Delegate any unrecognized attribute access to the wrapped Endpoint.

Source code in src/workbench/api/inference_cache.py

def __getattr__(self, name):
    """Delegate any unrecognized attribute access to the wrapped Endpoint."""
    # __getattr__ is only called when normal lookup fails, so this won't
    # interfere with our own attributes.
    return getattr(self._endpoint, name)

`init(endpoint, cache_key_column='smiles', output_key_column=None, auto_invalidate_cache=False, snapshot=500)`

Initialize the InferenceCache.

Parameters:

Name	Type	Description	Default
`endpoint`	`Endpoint`	The Workbench Endpoint to wrap.	required
`cache_key_column`	`str`	Name of the column whose values are used as the cache key (default: "smiles").	`'smiles'`
`output_key_column`	`Optional[str]`	Name of the column in the endpoint's output that contains the original input key values. Some endpoints normalize/canonicalize the key column (e.g. canonical SMILES) and place the original value in a separate column (e.g. "orig_smiles"). When set, the cache uses this column's values as the key so future lookups with the original input values still hit. When None (default), the cache key column in the output is assumed to match the input unchanged.	`None`
`auto_invalidate_cache`	`bool`	When True, automatically clear the cache if the endpoint has been modified since the cache was last written. When False (default), the existing cache is kept regardless of endpoint changes — the manifest is reseeded on first load so subsequent calls have a consistent baseline.	`False`
`snapshot`	`int`	Rows per cache write (default: 500).
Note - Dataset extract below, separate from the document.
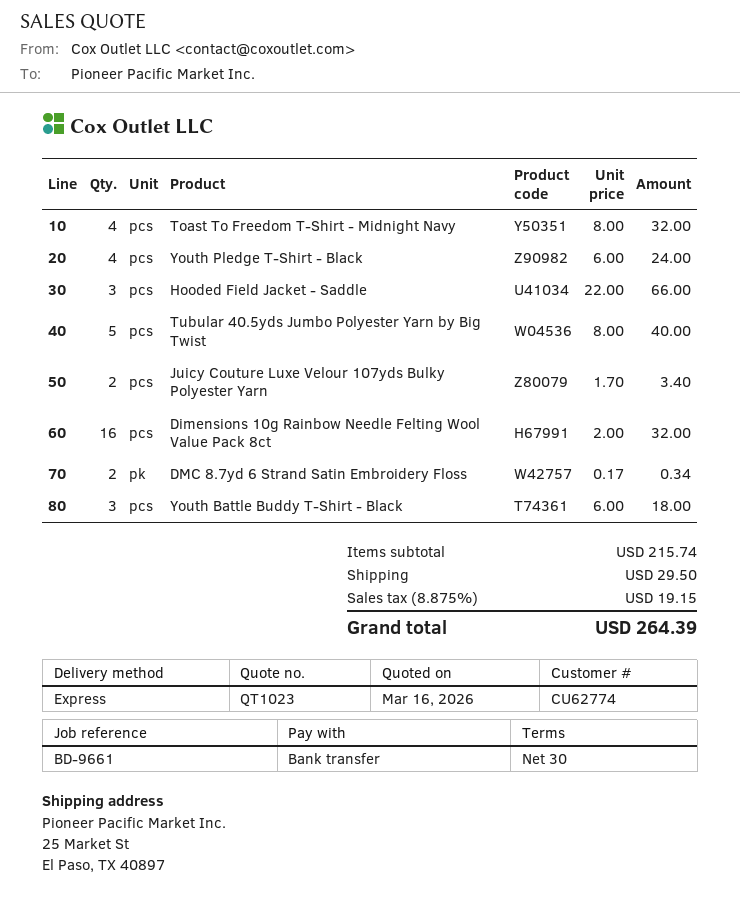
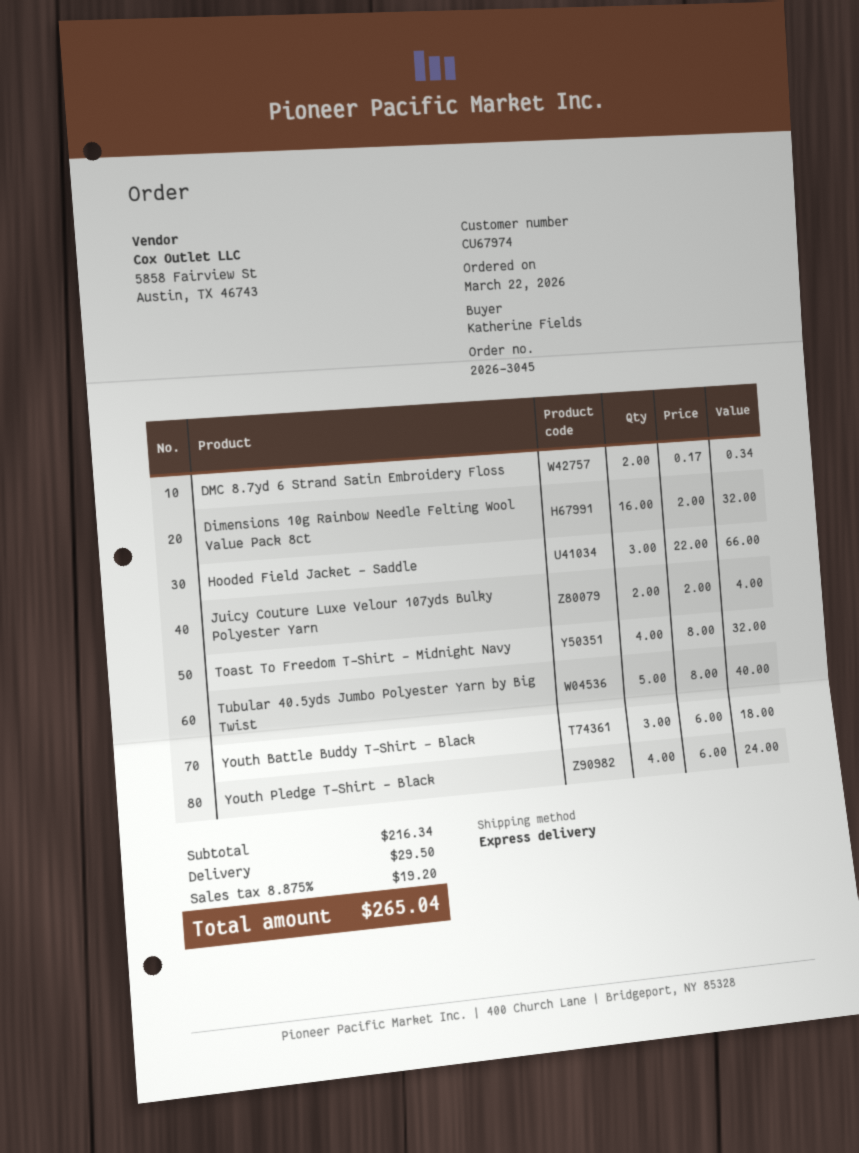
customer number: CU62774 -> CU67974
Juicy Couture Luxe Velour 107yds Bulky Polyester Yarn: 2 x 1.70 = 3.40 -> 2 x 2.00 = 4.00
subtotal: 215.74 -> 216.34
tax: 8.875% = 19.15 -> 8.875% = 19.20
total: 264.39 -> 265.04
The endpoint is called once per snapshot's worth of rows and the cache is persisted between calls, so this also bounds the blast radius of an interrupted run to one snapshot's worth of work.	`500`

Source code in src/workbench/api/inference_cache.py

def __init__(
    self,
    endpoint: Endpoint,
    cache_key_column: str = "smiles",
    output_key_column: Optional[str] = None,
    auto_invalidate_cache: bool = False,
    snapshot: int = 500,
):
    """Initialize the InferenceCache.

    Args:
        endpoint (Endpoint): The Workbench Endpoint to wrap.
        cache_key_column (str): Name of the column whose values are used
            as the cache key (default: "smiles").
        output_key_column (Optional[str]): Name of the column in the
            endpoint's *output* that contains the original input key
            values. Some endpoints normalize/canonicalize the key column
            (e.g. canonical SMILES) and place the original value in a
            separate column (e.g. "orig_smiles"). When set, the cache
            uses this column's values as the key so future lookups with
            the original input values still hit. When None (default),
            the cache key column in the output is assumed to match the
            input unchanged.
        auto_invalidate_cache (bool): When True, automatically clear the
            cache if the endpoint has been modified since the cache was
            last written. When False (default), the existing cache is
            kept regardless of endpoint changes — the manifest is
            reseeded on first load so subsequent calls have a consistent
            baseline.
        snapshot (int): Rows per cache write (default: 500). The
            endpoint is called once per snapshot's worth of rows and the
            cache is persisted between calls, so this also bounds the
            blast radius of an interrupted run to one snapshot's worth
            of work.
    """
    self._endpoint = endpoint
    self.cache_key_column = cache_key_column
    self.output_key_column = output_key_column
    self.snapshot = int(snapshot)
    self.cache_path = f"/workbench/inference_cache/{endpoint.name}"
    self.manifest_path = f"{self.cache_path}__meta"
    self._df_store = DFStore()
    self._cache_df: Optional[pd.DataFrame] = None  # lazy-loaded
    self._invalidation_checked = False  # per-instance, one-shot
    self._auto_invalidate_cache = auto_invalidate_cache
    # Canonical dtype map for the cache, captured on first non-empty load
    # and used to coerce subsequent appended chunks so concurrent writers
    # never produce a schema-incompatible dataset.
    self._canonical_dtypes: Optional[pd.Series] = None
    # (column, src_dtype, tgt_dtype) tuples we've already warned about —
    # keeps the coerce loop quiet when the same mismatch recurs every chunk.
    self._coerce_warned: set[tuple] = set()
    self.log = logging.getLogger("workbench")

`cache_info()`

Summary of the cache: path, row count, columns, manifest.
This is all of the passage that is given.